Having been shaken by seeing a former case study die in a car crash, Will has begun questioning the nature of his endeavor as he and his assistant (Benedict Wong) run through a new batch of candidates, some of whom are played by Tony Hale (funny), Bill Skarsgård (freaky), and Zazie Beetz (fabulous). The latter, in particular, keeps lobbing queries back at the interviewer, forcing him to engage in a way he'd usually rather not. Not to mention the fact that Will is one of the few in this vaguely pastoral purgatory to have actually been on Earth, an experience that still weighs on him.
It's heavy, heady stuff, coming at you via a delivery system of catalog-worthy set design, magic-hour cinematography, and often tamped-down, deadpan performances.
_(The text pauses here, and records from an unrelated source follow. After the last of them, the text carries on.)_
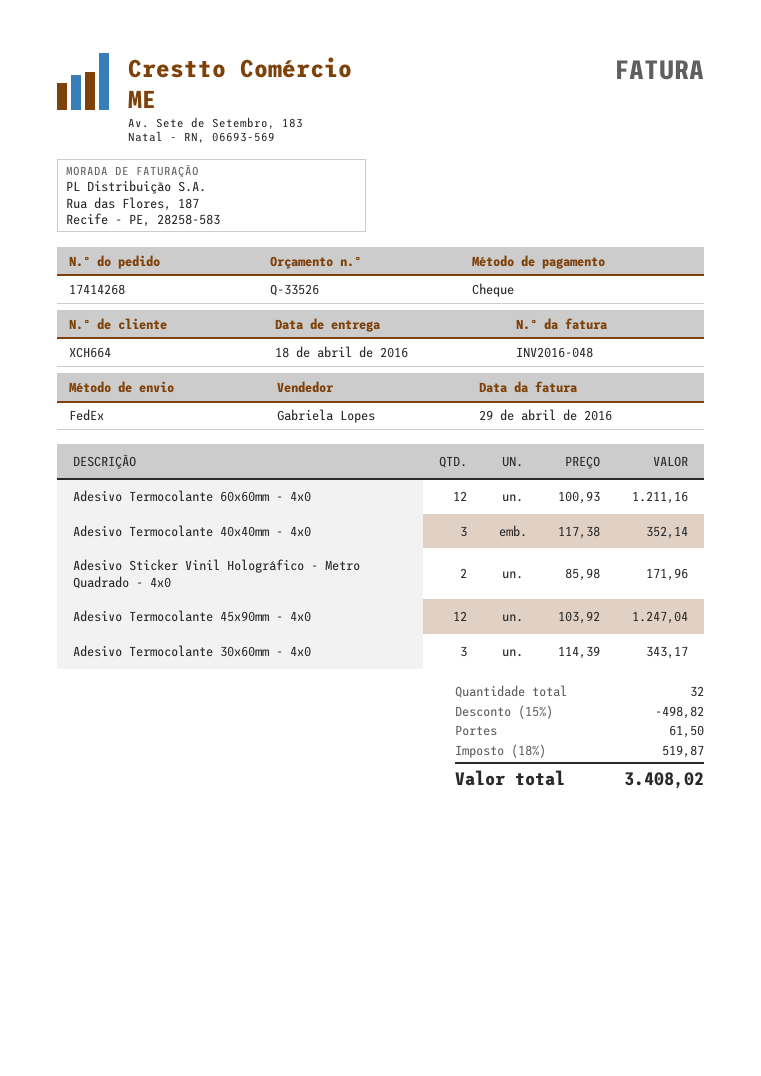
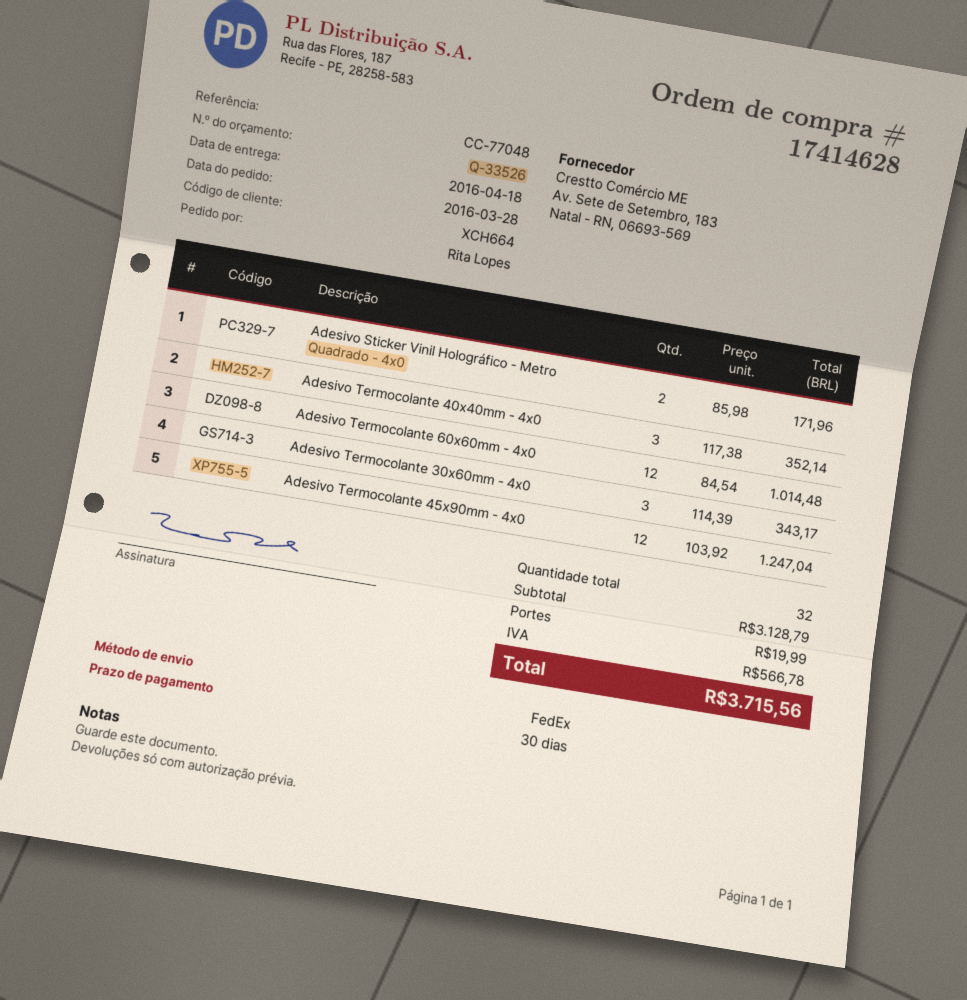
order number: 17414268 -> 17414628
Adesivo Termocolante 60x60mm - 4x0: 12 x 100.93 = 1211.16 -> 12 x 84.54 = 1014.48
discount: 15% = 498.82 -> none
shipping: 61.50 -> 19.99
tax: 519.87 -> 566.78
total: 3408.02 -> 3715.56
And somehow, it all works in harmony to create a ripple effect of feeling that reverberates strongly under its placid surfaces. (The closest thing this resembles isn't something like, say, Eternal Sunshine of the Spotless Mind so much as Columbus, that quiet, contemplative indie sleeper starring John Cho from 2017 that also trafficked in form-and-content exteriors and interior musings.) Oda was quoted as saying that during production, Wong dubbed the film "spi-fi," short for "spiritual fiction" — an apt catch-all term that applies to a growing subgenre that speculates on life after death, life before life, literal long, dark/light nights of the soul, et al. So many of these stories tend to leave little more than a whimsical, chalky quirk-cinema aftertaste. Nine Days doesn't just tempt fate on that count; it also asks that its lead actor send the movie off with an almost childlike dramatic interpretation of Walt Whitman's "Song of Myself." The degree of difficulty is high. The payoff, somehow, is extraordinary.
This review originally ran as part of our 2020 Sundance Film Festival coverage.